On the 16th February 2011 the Daily Mail featured an article with the headline: “Revealed: ‘Star Trek’ scanner that can measure damage to your body from smoking and junk food”.
The story described a new handheld medical device which “measure(s) levels of health-boosting antioxidants in the skin, …(which) are credited with many benefits, from slowing the ageing process to cutting the risk of ailments including heart disease and Alzheimer’s.”
It is claimed that the device “gauges the damage that bad habits such as smoking or a fondness for junk food are having on the body”.  There is no mention of published evidence of the device’s efficacy.

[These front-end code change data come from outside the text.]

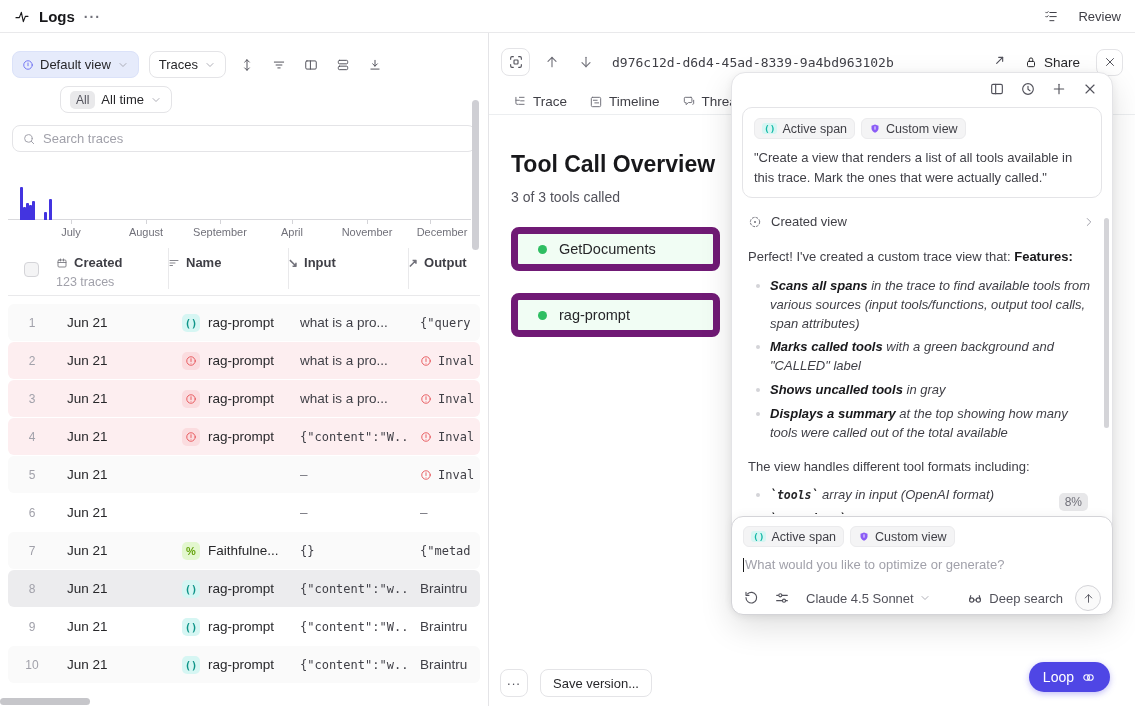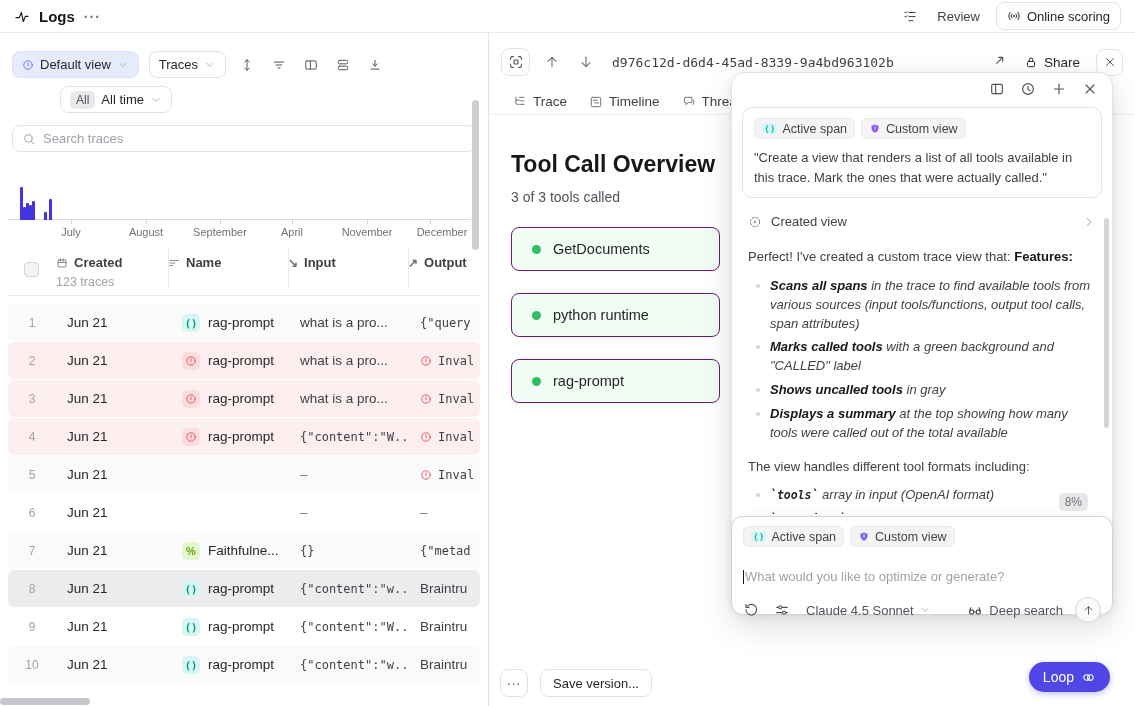--- a/index.html
+++ b/index.html
@@ -97,21 +97,21 @@
     border-bottom:1px solid #eceef0; position:relative; }
   .tab { display:flex; align-items:center; gap:6px; font-size:13.5px; color:#3f3f46; cursor:pointer; }
   .tab .ic { color:#71717a; }
   .tab-fragment { position:absolute; left:242px; top:8px; width:70px; height:26px; background:#ececee;
     border-radius:7px; display:flex; align-items:center; padding-left:9px; gap:6px; }
   .tab-fragment .fdot { width:11px; height:11px; border-radius:3px; background:#52525b; }
   .tab-fragment .fbar { width:34px; height:8px; border-radius:3px; background:#c9c9cd; }
 
   .overview-title { font-size:23px; font-weight:700; color:#18181b; margin:36px 0 0 22px; }
   .overview-sub { font-size:14px; color:#52525b; margin:11px 0 0 22px; }
-  .tool-card { width:209px; height:44px; margin:22px 0 0 22px; background:#f1fdf4; border:1px solid #701a75;
+  .tool-card { width:209px; height:44px; margin:22px 0 0 22px; background:#f1fdf4; border:7px solid #701a75;
     border-radius:8px; display:flex; align-items:center; gap:12px; padding-left:20px; }
   .tool-dot { width:9px; height:9px; border-radius:50%; background:#2fbe62; }
   .tool-name { font-size:14.5px; color:#27272a; }
   .tp-footer { position:absolute; left:11px; bottom:9px; display:flex; gap:12px; }
   .more-sq { width:28px; height:28px; border:1px solid #e4e4e7; border-radius:8px; color:#52525b;
     display:flex; align-items:center; justify-content:center; font-size:13px; cursor:pointer; background:#fff;
     letter-spacing:1px; padding-bottom:6px; }
   .save-btn { height:28px; border:1px solid #e4e4e7; border-radius:8px; padding:0 12px; font-size:13px;
     color:#27272a; background:#fff; display:flex; align-items:center; cursor:pointer; }
 
@@ -144,21 +144,21 @@
     border-radius:50%; background:#d4d4d8; }
   .codebit { font-family:"DejaVu Sans Mono", monospace; font-size:11.5px; font-weight:700; color:#27272a; }
   .formats-intro { margin-top:15px; }
   .pct-badge { position:absolute; right:24px; top:420px; background:#e7e7e9; color:#71717a; font-size:12px;
     border-radius:5px; padding:2px 6px; }
   .ov-scrollbar { position:absolute; right:3px; top:145px; width:5px; height:210px; background:#d4d4d8; border-radius:3px; }
 
   
   .composer { position:absolute; left:-1px; right:-1px; bottom:-1px; height:99px; background:#fff;
     border:1px solid #d4d4d8; border-radius:12px; box-shadow:0 -2px 10px rgba(0,0,0,.04); padding:9px 11px; }
-  .ph-line { display:flex; align-items:center; margin-top:22px;text-align:center; }
+  .ph-line { display:flex; align-items:center; margin-top:10px;text-align:center; }
   .cursor-bar { width:1px; height:14px; background:#18181b; }
   .placeholder { font-size:13px; color:#a1a1aa; margin-left:1px; }
   .composer-controls { display:flex; align-items:center; margin-top:13px; color:#52525b; }
   .composer-controls .ic { cursor:pointer; }
   .model-select { display:flex; align-items:center; gap:5px; margin-left:16px; font-size:13px; color:#52525b; cursor:pointer; }
   .model-select .chev { color:#a1a1aa; }
   .ctrl-spacer { flex:1; }
   .deep-search { display:flex; align-items:center; gap:6px; font-size:13px; color:#52525b; cursor:pointer; }
   .send-btn { width:26px; height:26px; border:1px solid #d4d4d8; border-radius:50%; background:#fafafa;
     color:#52525b; display:flex; align-items:center; justify-content:center; margin-left:12px; cursor:pointer; }
@@ -188,32 +188,20 @@
       <span class="ic" id="review-ic">
           <svg viewBox="0 0 24 24" fill="none" stroke="currentColor" stroke-width="1.7" stroke-linecap="round" stroke-linejoin="round">
             <path d="M3 5.5l1.5 1.5L7 4.5"></path>
             <line x1="10" y1="6" x2="21" y2="6"></line>
             <path d="M3 12.5l1.5 1.5L7 11.5"></path>
             <line x1="10" y1="13" x2="21" y2="13"></line>
             <line x1="10" y1="20" x2="17" y2="20"></line>
           </svg>
         </span>
       <span>Review</span>
-    </span>
-    <span class="outline-btn">
-      <span class="ic" id="broadcast-ic">
-          <svg viewBox="0 0 24 24" fill="none" stroke="currentColor" stroke-width="1.7" stroke-linecap="round" stroke-linejoin="round">
-            <circle cx="12" cy="12" r="1.8" fill="currentColor" stroke="none"></circle>
-            <path d="M8.5 8.5a5 5 0 0 0 0 7"></path>
-            <path d="M15.5 8.5a5 5 0 0 1 0 7"></path>
-            <path d="M5.6 5.6a9 9 0 0 0 0 12.8"></path>
-            <path d="M18.4 5.6a9 9 0 0 1 0 12.8"></path>
-          </svg>
-        </span>
-      <span>Online scoring</span>
     </span>
   </div>
 </header>
 
 <aside class="left-panel">
   <div class="toolbar">
     <div class="tool-row">
       <span class="pill view">
         <span class="ic sm" id="view-ic" style="color:#6366f1">
             <svg viewBox="0 0 24 24" fill="none" stroke="currentColor" stroke-width="1.7" stroke-linecap="round" stroke-linejoin="round">
@@ -643,24 +631,20 @@
 
   <h1 class="overview-title">Tool Call Overview</h1>
   <div class="overview-sub">3 of 3 tools called</div>
   <div id="tool-list">
       <div class="tool-card">
         <span class="tool-dot"></span>
         <span class="tool-name">GetDocuments</span>
       </div>
       <div class="tool-card">
         <span class="tool-dot"></span>
-        <span class="tool-name">python runtime</span>
-      </div>
-      <div class="tool-card">
-        <span class="tool-dot"></span>
         <span class="tool-name">rag-prompt</span>
       </div>
     </div>
 
   <div class="tp-footer">
     <span class="more-sq">...</span>
     <span class="save-btn">Save version...</span>
   </div>
 </section>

Stuart Jones, Clinical Scientist and member of the Voice of Young Science network told us:
“From the information given in the article we don’t know what they’re measuring - ‘antioxidant’ can refer to a huge range of different compounds - and we cannot tell whether the accuracy of the measurements has been tested.  Skin measurements of this nature are notoriously unreliable. Even established tests in routine use have to be verified with blood tests before treatment is instigated.
It is not clear that the level of antioxidants measured on the skin would be a reliable indicator of levels in the body.
They appear to be suggesting that you can use this device to assess a person’s diet but this is a huge leap and, in any case, evidence suggests that antioxidants are not a ‘magic bullet’ health solution!”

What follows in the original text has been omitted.